◆ Instructions to follow ◆
Below is a listing from which only part is wanted; return exactly the lines from the one with "International, 231(3), 1806-1822." up to and including the one with "Harvard Gazette News.".

◆ Exercise input ◆
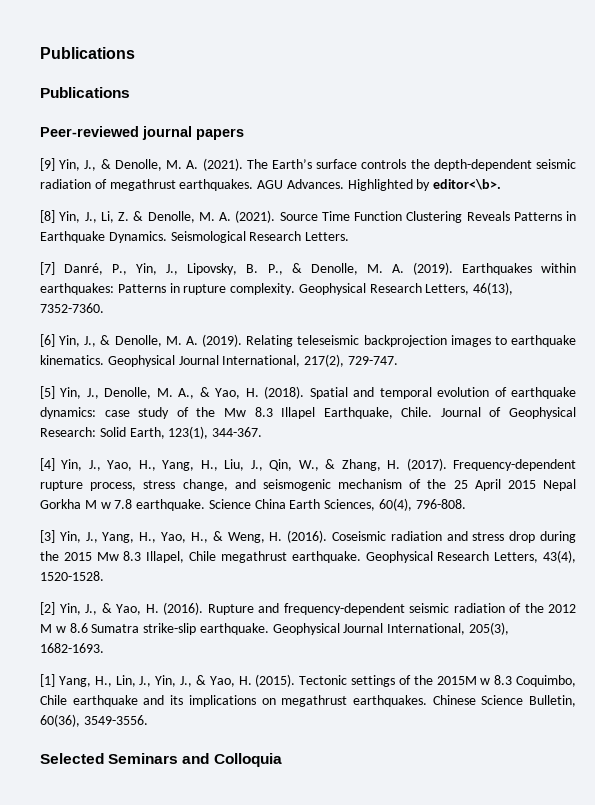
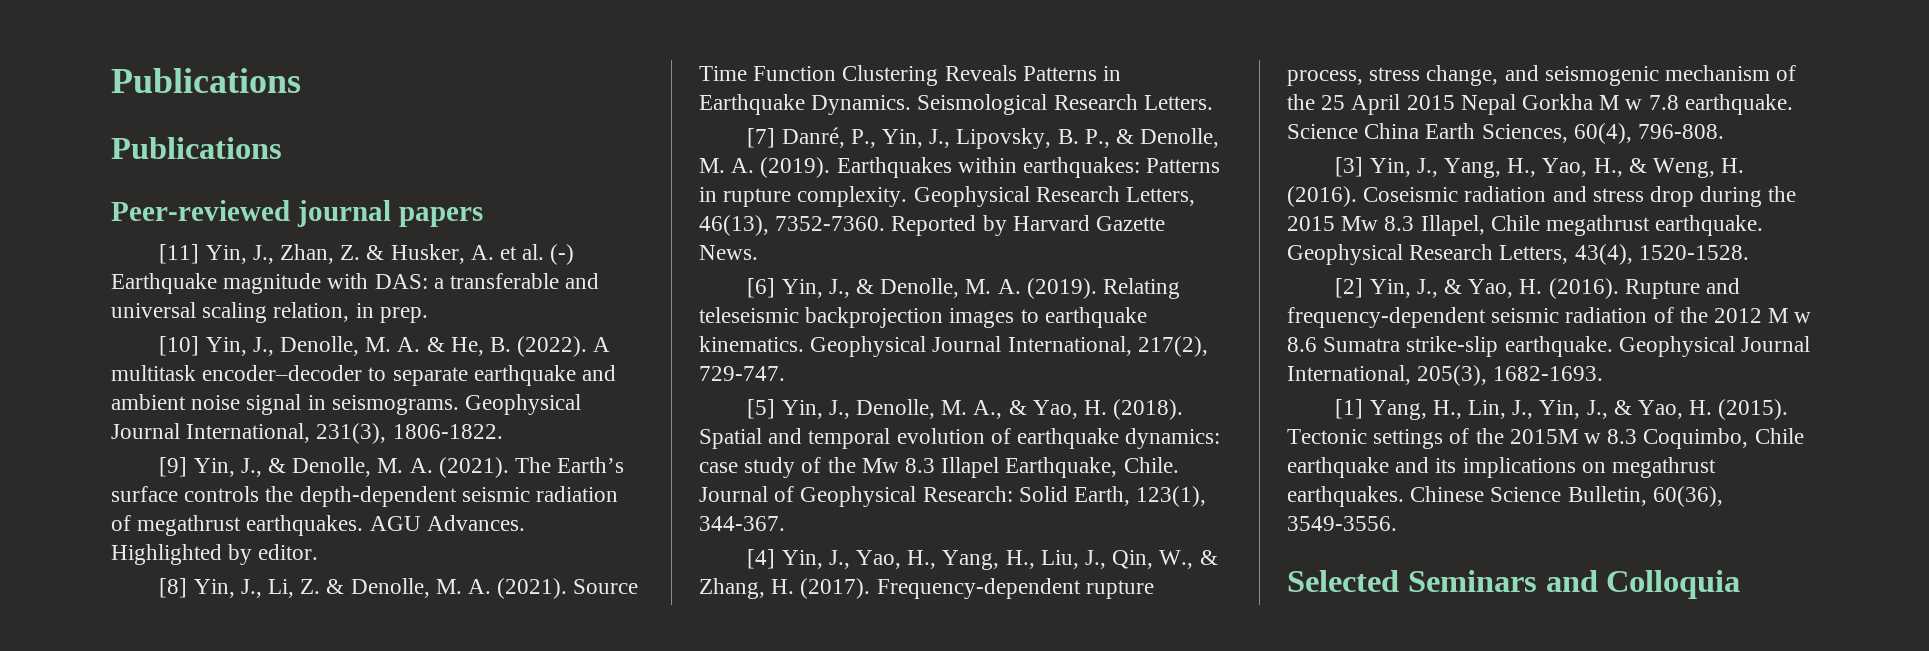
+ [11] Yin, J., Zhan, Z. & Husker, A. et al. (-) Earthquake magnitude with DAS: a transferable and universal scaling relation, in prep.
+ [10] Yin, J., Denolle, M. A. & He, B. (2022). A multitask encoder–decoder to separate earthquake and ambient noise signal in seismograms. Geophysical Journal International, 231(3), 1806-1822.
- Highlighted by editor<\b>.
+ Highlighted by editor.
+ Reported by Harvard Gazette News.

...

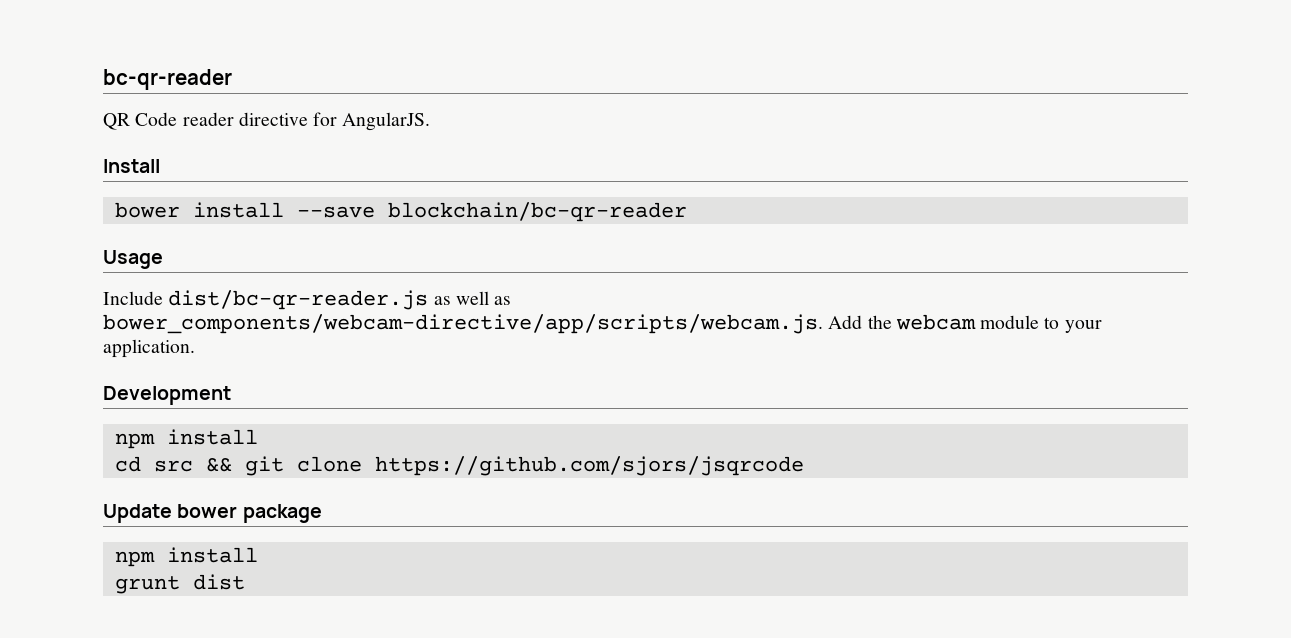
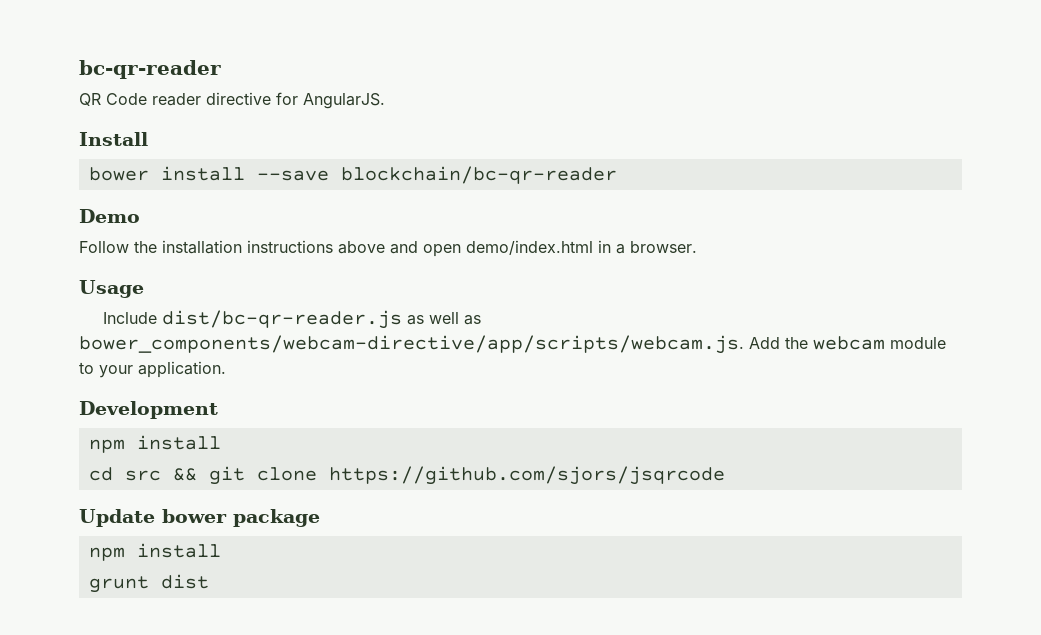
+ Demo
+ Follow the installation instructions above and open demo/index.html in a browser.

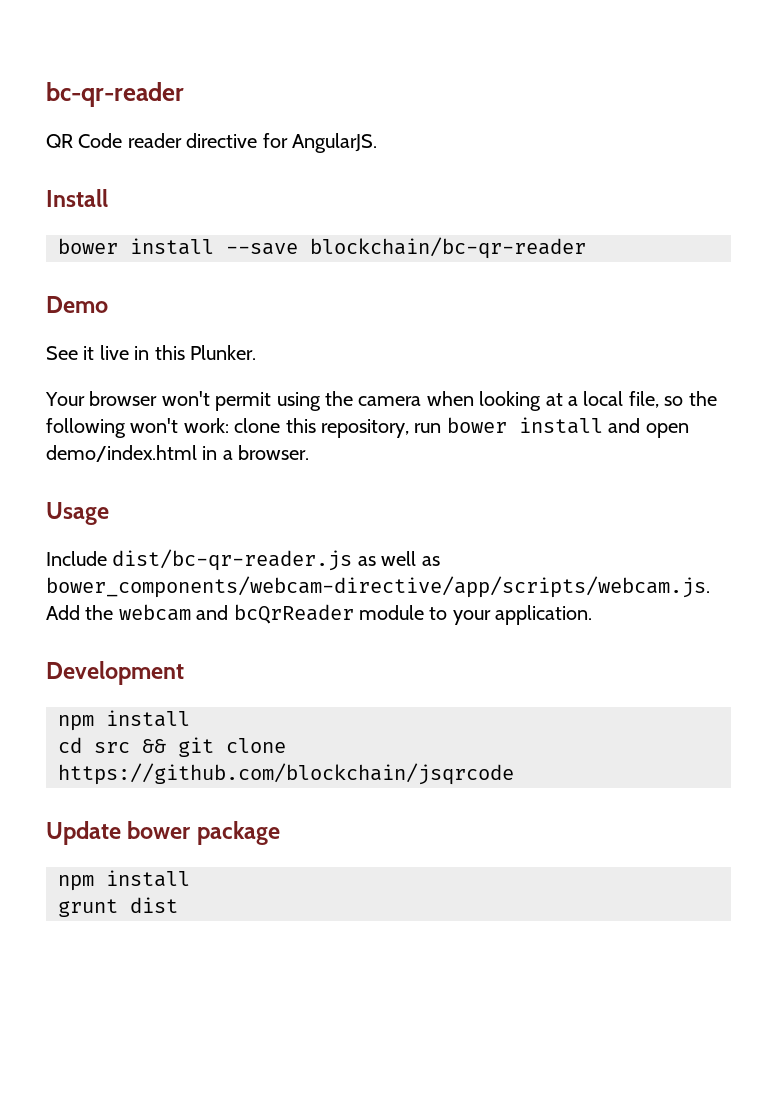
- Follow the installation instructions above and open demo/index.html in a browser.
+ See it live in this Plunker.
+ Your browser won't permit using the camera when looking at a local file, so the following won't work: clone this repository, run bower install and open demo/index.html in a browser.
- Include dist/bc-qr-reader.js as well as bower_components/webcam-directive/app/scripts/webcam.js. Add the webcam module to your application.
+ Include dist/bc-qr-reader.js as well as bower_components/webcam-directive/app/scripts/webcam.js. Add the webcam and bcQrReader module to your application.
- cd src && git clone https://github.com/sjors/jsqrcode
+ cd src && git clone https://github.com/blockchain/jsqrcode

◆ Task response ◆
+ [10] Yin, J., Denolle, M. A. & He, B. (2022). A multitask encoder–decoder to separate earthquake and ambient noise signal in seismograms. Geophysical Journal International, 231(3), 1806-1822.
- Highlighted by editor<\b>.
+ Highlighted by editor.
+ Reported by Harvard Gazette News.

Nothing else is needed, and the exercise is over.